On 2021/12/22 21:11, Tomas Vondra wrote:
Interesting idea, but I think it has a couple of issues :-(
Thanks for the review!
1) We'd need to know the LSN of the last WAL record for any given sequence, and
we'd need to communicate that between backends somehow. Which seems rather
tricky to do without affecting performance.
How about using the page lsn for the sequence? nextval_internal() already uses
that to check whether it's less than or equal to checkpoint redo location.
2) SyncRepWaitForLSN() is used only in commit-like situations, and it's a
simple wait, not a decision to write more WAL. Environments without sync
replicas are affected by this too - yes, the data loss issue is not there, but
the amount of WAL is still increased.
How about reusing only a part of code in SyncRepWaitForLSN()? Attached is the
PoC patch that implemented what I'm thinking.
IIRC sync_standby_names can change while a transaction is running, even just
right before commit, at which point we can't just go back in time and generate
WAL for sequences accessed earlier. But we still need to ensure the sequence is
properly replicated.
Yes. In the PoC patch, SyncRepNeedsWait() still checks sync_standbys_defined
and uses SyncRepWaitMode. But they should not be checked nor used because their
values can be changed on the fly, as you pointed out. Probably
SyncRepNeedsWait() will need to be changed so that it doesn't use them.

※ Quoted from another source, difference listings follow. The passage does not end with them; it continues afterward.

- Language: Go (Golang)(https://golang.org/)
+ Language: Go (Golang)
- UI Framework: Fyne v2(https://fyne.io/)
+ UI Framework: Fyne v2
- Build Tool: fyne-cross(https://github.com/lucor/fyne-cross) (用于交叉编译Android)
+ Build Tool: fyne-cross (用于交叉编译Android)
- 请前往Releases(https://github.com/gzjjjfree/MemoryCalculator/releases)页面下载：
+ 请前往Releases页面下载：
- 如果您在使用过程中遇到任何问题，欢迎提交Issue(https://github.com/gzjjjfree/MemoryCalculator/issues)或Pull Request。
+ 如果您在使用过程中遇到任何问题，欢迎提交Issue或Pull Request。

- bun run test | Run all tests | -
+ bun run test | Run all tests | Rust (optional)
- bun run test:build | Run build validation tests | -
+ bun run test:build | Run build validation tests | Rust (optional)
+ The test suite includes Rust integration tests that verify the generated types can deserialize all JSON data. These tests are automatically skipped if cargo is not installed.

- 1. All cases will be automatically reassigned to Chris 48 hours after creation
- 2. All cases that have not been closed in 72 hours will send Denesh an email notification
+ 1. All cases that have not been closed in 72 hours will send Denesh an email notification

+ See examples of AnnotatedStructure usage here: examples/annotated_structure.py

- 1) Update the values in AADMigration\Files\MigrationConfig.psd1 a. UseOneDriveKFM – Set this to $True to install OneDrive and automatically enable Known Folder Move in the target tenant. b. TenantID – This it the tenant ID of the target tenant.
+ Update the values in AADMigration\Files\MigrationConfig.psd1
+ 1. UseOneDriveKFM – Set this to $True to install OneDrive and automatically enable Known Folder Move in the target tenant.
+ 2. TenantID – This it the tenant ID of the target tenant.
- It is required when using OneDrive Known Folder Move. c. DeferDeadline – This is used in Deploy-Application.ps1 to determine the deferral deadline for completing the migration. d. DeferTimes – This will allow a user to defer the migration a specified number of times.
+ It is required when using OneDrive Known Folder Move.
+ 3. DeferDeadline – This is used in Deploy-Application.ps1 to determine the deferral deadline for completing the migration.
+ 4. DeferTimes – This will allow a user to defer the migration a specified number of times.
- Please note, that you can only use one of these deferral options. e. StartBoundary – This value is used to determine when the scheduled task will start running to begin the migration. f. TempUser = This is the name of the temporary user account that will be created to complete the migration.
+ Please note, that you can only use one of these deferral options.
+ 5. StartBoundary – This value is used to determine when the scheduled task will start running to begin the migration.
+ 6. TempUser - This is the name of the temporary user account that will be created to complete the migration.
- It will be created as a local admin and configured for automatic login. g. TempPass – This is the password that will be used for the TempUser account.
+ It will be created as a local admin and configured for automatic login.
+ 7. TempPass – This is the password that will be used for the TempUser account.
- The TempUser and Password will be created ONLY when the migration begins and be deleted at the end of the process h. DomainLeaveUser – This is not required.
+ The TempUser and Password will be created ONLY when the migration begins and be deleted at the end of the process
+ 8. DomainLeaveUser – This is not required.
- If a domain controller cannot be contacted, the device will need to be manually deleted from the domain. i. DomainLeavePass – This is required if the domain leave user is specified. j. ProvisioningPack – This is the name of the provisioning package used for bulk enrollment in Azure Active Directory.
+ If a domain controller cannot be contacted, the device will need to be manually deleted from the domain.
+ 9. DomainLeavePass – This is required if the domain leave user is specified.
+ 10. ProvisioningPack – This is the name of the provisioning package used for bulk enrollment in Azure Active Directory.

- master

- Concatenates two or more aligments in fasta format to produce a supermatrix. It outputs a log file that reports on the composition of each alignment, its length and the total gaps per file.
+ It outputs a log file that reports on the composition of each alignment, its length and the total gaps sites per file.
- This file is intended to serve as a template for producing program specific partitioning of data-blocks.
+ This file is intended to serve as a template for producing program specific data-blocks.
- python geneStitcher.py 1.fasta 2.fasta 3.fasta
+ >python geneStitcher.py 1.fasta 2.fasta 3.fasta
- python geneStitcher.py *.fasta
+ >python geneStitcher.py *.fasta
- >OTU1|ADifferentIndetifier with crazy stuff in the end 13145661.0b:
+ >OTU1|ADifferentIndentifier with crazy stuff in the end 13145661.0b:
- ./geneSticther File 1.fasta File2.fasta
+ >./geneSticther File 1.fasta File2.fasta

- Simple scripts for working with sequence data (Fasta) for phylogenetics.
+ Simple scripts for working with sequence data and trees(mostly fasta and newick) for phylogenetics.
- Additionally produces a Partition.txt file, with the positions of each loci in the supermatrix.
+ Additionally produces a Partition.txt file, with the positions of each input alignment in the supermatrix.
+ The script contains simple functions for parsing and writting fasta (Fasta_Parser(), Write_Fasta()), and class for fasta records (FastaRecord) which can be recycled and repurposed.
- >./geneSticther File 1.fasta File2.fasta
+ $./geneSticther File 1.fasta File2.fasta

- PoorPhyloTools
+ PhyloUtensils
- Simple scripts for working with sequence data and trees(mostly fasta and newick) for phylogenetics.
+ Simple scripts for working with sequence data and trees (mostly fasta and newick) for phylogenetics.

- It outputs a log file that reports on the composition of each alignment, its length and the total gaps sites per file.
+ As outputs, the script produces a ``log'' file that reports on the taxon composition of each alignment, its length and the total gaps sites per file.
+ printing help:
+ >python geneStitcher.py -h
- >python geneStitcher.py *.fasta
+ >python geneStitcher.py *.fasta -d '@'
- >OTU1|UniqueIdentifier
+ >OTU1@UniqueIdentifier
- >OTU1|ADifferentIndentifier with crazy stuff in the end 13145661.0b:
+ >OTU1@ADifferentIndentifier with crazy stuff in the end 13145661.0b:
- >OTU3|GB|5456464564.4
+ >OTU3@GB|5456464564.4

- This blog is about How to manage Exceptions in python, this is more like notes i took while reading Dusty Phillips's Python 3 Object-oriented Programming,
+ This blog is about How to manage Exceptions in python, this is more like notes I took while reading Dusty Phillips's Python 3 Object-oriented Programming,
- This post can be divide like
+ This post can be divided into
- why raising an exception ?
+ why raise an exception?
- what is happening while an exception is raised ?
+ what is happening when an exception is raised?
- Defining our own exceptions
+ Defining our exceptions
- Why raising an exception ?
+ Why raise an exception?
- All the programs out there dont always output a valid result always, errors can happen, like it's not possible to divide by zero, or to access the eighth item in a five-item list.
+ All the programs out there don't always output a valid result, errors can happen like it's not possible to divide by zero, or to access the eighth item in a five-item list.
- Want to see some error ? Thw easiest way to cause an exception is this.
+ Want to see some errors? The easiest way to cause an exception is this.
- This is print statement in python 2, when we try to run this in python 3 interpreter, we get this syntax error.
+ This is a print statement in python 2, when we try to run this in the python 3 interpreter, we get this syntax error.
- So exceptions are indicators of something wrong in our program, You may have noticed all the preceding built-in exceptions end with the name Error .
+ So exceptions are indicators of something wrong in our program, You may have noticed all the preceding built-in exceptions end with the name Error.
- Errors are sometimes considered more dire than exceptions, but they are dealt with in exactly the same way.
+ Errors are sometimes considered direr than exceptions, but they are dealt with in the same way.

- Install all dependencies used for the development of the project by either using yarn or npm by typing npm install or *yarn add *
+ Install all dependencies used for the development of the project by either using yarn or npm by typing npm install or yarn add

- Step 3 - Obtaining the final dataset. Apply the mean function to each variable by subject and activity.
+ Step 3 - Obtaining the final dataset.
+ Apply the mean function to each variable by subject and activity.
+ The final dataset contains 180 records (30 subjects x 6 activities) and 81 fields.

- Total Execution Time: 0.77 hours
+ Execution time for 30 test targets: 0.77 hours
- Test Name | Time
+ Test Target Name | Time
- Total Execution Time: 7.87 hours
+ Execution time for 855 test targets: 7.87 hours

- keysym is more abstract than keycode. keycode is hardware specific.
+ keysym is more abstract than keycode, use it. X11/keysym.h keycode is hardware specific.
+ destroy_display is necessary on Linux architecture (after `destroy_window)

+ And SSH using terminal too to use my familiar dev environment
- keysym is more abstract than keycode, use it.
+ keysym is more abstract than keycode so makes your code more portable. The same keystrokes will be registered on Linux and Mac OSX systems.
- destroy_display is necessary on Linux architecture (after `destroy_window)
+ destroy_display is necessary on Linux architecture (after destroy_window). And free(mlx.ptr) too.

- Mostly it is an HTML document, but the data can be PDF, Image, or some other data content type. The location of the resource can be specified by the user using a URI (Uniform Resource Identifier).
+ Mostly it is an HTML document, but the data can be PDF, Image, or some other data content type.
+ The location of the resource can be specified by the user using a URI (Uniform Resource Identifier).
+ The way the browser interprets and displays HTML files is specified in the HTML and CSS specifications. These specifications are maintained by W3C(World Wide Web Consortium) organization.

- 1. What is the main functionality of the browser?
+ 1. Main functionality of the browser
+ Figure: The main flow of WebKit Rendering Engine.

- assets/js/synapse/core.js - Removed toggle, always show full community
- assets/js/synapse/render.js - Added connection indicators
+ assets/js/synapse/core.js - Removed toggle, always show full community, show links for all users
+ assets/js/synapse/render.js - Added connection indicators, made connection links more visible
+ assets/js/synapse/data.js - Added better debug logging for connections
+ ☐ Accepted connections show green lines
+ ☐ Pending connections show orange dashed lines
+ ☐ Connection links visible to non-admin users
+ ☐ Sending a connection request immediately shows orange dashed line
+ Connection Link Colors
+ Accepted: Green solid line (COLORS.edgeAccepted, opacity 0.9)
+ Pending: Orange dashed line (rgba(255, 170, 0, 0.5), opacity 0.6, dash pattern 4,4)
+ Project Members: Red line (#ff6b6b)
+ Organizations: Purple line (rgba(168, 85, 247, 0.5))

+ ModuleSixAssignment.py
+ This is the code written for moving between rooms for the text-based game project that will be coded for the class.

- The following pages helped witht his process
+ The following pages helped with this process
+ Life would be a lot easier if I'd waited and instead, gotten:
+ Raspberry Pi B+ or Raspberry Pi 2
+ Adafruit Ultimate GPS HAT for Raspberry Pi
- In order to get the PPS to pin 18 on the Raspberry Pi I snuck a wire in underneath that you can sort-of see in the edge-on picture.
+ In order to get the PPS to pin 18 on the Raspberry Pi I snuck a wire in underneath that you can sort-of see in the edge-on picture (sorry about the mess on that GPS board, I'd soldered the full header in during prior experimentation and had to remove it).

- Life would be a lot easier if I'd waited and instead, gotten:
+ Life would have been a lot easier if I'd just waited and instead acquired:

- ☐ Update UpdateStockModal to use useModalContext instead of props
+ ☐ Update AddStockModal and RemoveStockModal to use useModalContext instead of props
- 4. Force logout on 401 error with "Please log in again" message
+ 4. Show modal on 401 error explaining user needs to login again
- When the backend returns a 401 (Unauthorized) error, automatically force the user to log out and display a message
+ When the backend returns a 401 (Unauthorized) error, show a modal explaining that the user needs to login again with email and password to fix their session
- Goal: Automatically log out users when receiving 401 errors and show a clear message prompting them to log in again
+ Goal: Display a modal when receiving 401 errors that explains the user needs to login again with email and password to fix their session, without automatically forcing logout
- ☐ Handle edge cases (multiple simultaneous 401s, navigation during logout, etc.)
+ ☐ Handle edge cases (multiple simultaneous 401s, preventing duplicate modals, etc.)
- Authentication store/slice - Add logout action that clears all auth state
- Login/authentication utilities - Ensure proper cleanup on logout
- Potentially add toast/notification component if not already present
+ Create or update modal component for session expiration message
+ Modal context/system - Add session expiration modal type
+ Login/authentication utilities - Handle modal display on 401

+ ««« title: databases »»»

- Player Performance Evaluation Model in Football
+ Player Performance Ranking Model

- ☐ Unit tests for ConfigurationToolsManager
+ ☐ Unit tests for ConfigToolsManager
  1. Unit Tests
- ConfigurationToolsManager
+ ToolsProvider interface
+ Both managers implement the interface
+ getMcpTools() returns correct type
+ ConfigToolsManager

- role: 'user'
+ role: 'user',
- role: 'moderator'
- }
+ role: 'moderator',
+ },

3) I don't think it'd actually reduce the amount of WAL records in environments
with many sessions (incrementing the same sequence). In those cases the WAL
(generated by in-progress xact from another session) is likely to not be
flushed, so we'd generate the extra WAL record. (And if the other backends
would need flush LSN of this new WAL record, which would make it more likely
they have to generate WAL too.)
With the PoC patch, only when previous transaction that executed nextval() and
caused WAL record is aborted, subsequent nextval() generates additional WAL
record. So this approach can reduce WAL volume than other approach?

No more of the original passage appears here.